The author can work this however they want. 'You' can be Artie or Tina and the dead character can definitely be either of them. Or they can be together and the dead character can be someone else. I don't really care either way; I just really wanna see this in gleeverse
In the Still of the Night
"I'm sorry, too," he said. "I'm sorry that now you get to be normal, and I'm gonna be stuck in this chair for the rest of my life. And that's not something I can fake."
Had I known that these would be the last words I'd ever hear him say, I would have run after him to fix things. And even if running after him didn't fix my mistake, it would have at least delayed him long enough to alter fate. If he'd waited a few more minutes, he wouldn't have rolled his chair in front of a bus. Wouldn't have died. Wouldn't have left me here with those awful parting words, neither of us knowing just how little time left he had in that chair and on this earth.
People who know they're dying make a point to get their affairs in order before the end. They get in touch with long lost relatives, plan dream vacations, and resolve petty conflicts between friends. People who don't know they're dying go on as if there's no hurry to clean up life's messes. It's terribly unfair for the latter of the two.
After Artie's funeral, my secret died with him. I became irrationally fearful that the truth about my stuttering might somehow kill another friend so I never stopped. As a matter of fact, my stuttering got worse after Artie died. I added a repetitive hand movement and started blocking on words, my mouth open and groping to utter sound as the words got stuck in my throat. Yes, my stutter became real after Artie's death. Like death, I had no control over the stutter. My lie became my truth.
And then that postcard came for me, in penmanship that couldn't be mistaken: "I'm not dead. Meet me tonight at Guido's Pizzeria. Tell no one."
What could I do? Assuming it was an awful joke and showing up with reinforcements, namely, Finn and Puck as my body guards seemed like a good option. And yet that irrational fear that now controlled everything I did told me not to do that. The card had specifically ordered me not to tell anyone else about the meeting. And though I'd been to his funeral, I'd never actually laid eyes on a body. I had to investigate for myself, had to water the tiny seed of hope that had been planted in me. Artie might be alive!
But as I pulled up to the tiny downtown restaurant, all the windows were dark. I ran to the door to see if I'd somehow reached the wrong address, but in tiny white lettering, the restaurant's name was written on the glass door. The problem was that the place was closed on Monday, and today just so happened to be Monday. Angry and desperate to know who had done this, who had brought me here as a cruel joke, I banged angrily on the door, shouting for someone to come and answer it. As I beat it with my fists, it suddenly swung open on its own. I swallowed hard and stepped inside.
I'd been to the restaurant before, but it looked different tonight. Thick white fog drifted up from the floor, creating a haze that totally obscured the fifties style pizzeria that I'd visited once for a Glee club party. As I wandered further inside the empty diner, I could hear music playing. In the corner of the room, the juke box was lit up, playing a classic melody...
In the still of the night
I held you, held you tight
'Cause I love, love you so
Promise I'll never let you go
In the still of the night
A long figure was standing next to the juke box, leaning casually against it. When he saw me, he came closer until I could finally make out his face. I was starting up at Artie. Wordlessly, he took me by the waist and we began to dance...

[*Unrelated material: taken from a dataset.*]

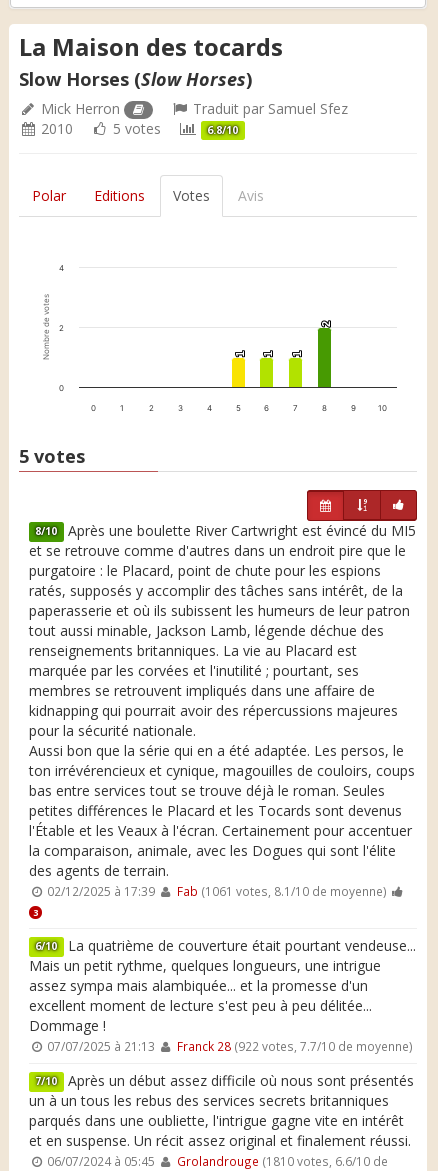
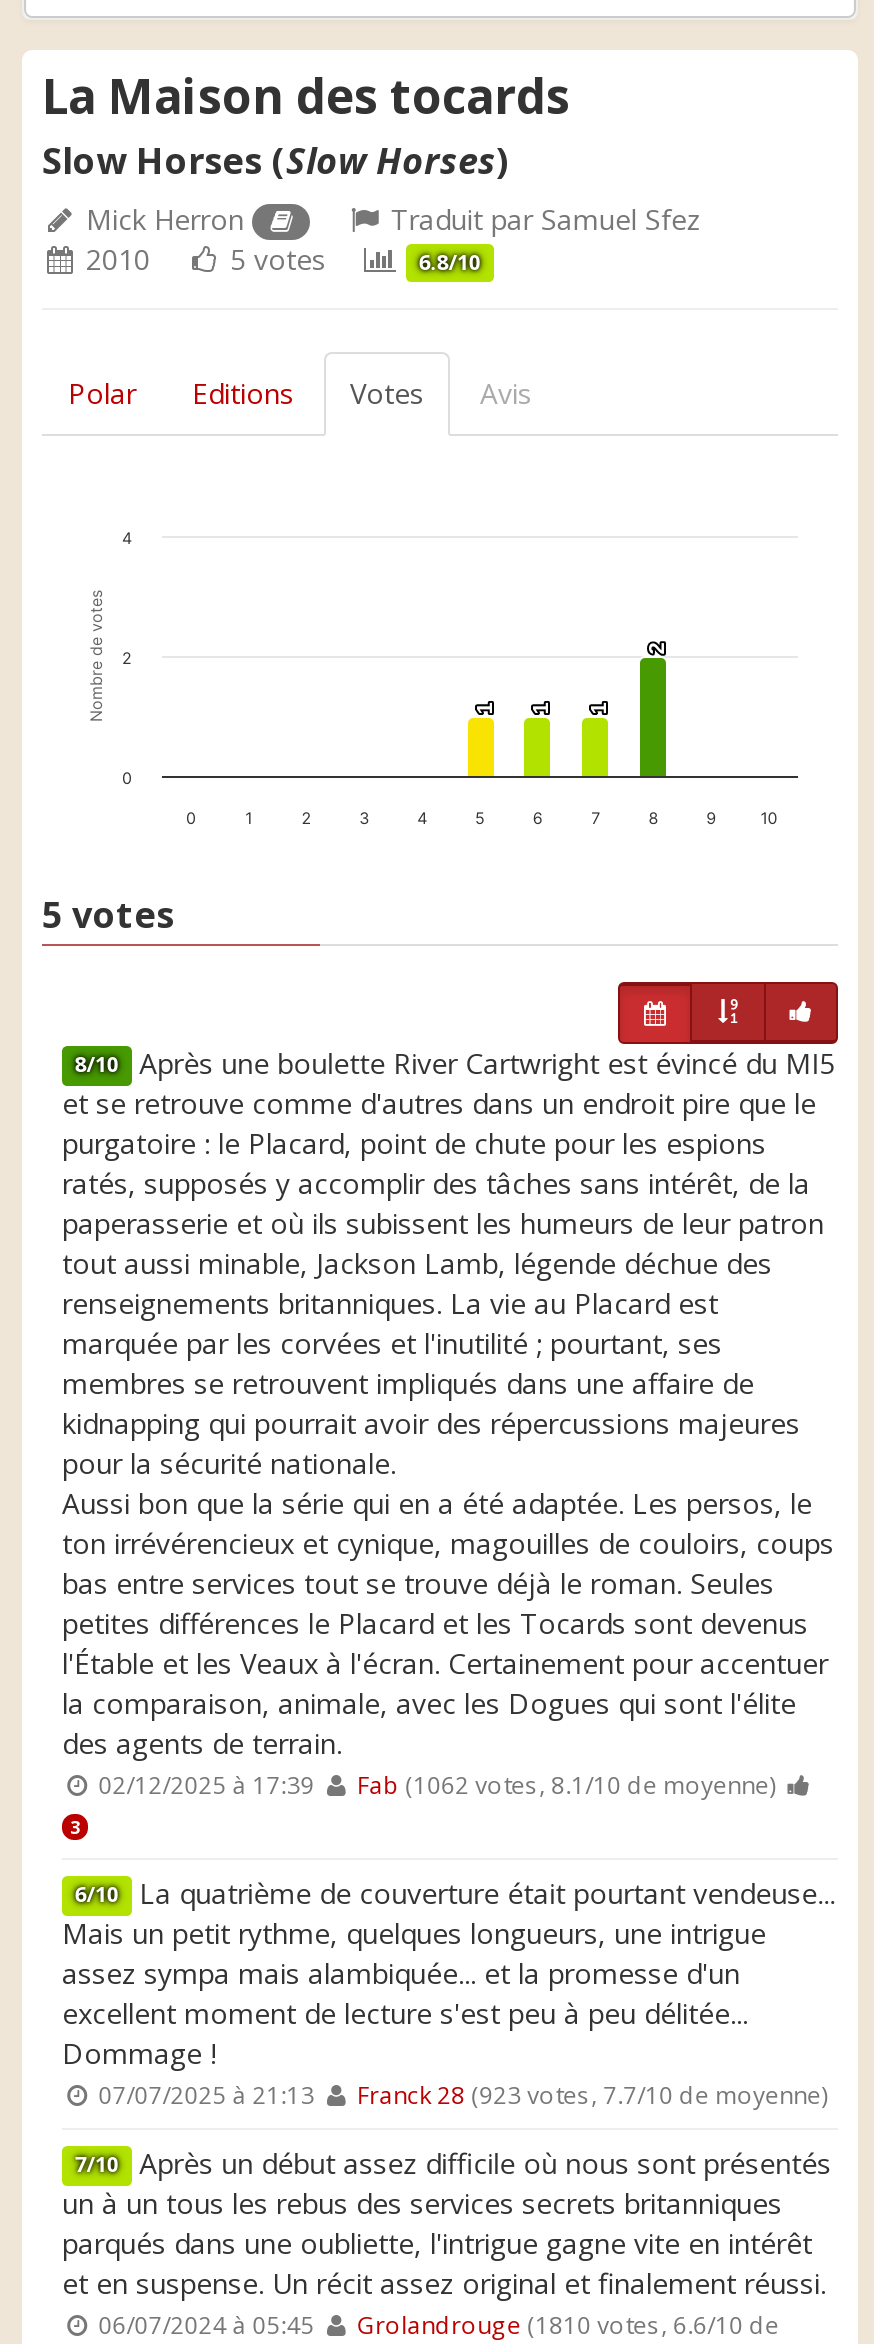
- Fab (1061 votes, 8.1/10 de moyenne)
+ Fab (1062 votes, 8.1/10 de moyenne)

- Franck 28 (922 votes, 7.7/10 de moyenne)
+ Franck 28 (923 votes, 7.7/10 de moyenne)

I couldn't speak for what felt like an hour, like the worst kind of silent block, but it had nothing to do with my stutter. I wanted to know how it was possible that Artie was here, dancing with me on his own two feet, and yet I was afraid to ask. I feared the answer, thinking I might not like it if he told me.
But, without my asking, he spoke anyway. "You want to know how it is that I'm not dead," he said. "How it is that I'm not in a wheelchair? And maybe you even want to know why it is that you can't stop stuttering."
"I d-d-don't," I suddenly found myself begging. "Please... dddddon't tell me. I'd rather just have this mo-mo-moment, Artie, c-c-c-can we? You and I, dancing together, it's... ( my mouth twisted and contorted, trying to form the word)... pppppperfect."
"It isn't perfect," Artie argued, but he pulled me in closer as if to soften the blow. "It's imaginary."
"I c-c-couldn't imagine aaaannnnnyyything better." It was like someone had attached a rubber band to the word, forcing me to stretch it out.
He frowned. "How about being able to talk without stuttering?"
"I-I-I'd stutter if you could walk," I managed to say in a reasonably fluent manner, having been so sure of what I was going to say before the words left my lips.
I put my head on his shoulder as we swayed, our bodies touching. How I'd wanted to hold him this way, ever since the first day he'd found me sitting alone at my lunch table and rolled up to say hello.
"You can't have this," he whispered, breaking up my reverie. "I'm not dead, Tina."
"I... I know that."
He sighed impatiently, shrugging his shoulder to force me to move my head. I looked into his piercing blue eyes and they seemed to be accusing me now. "Because I was never alive, Tina," he said. "You're a shy girl with one of the worst stuttering problems that your doctor has ever encountered. They've tried really experimental treatments with your brain, Tee. Treatments that made you see things that weren't there. Treatments that made you create a best friend who could understand your pain."
I bit my lip. "I'm s-s-s-sorry I put you in the chair, Artie. If I had known how ha-ha-hard it wwwwwoooooouuuuuld be for you."
He brushed a strand of hair out of my face and said, gently, "Taking me out of the chair doesn't make me real, Tina. Killing me would be in your best interests. You have real friends now."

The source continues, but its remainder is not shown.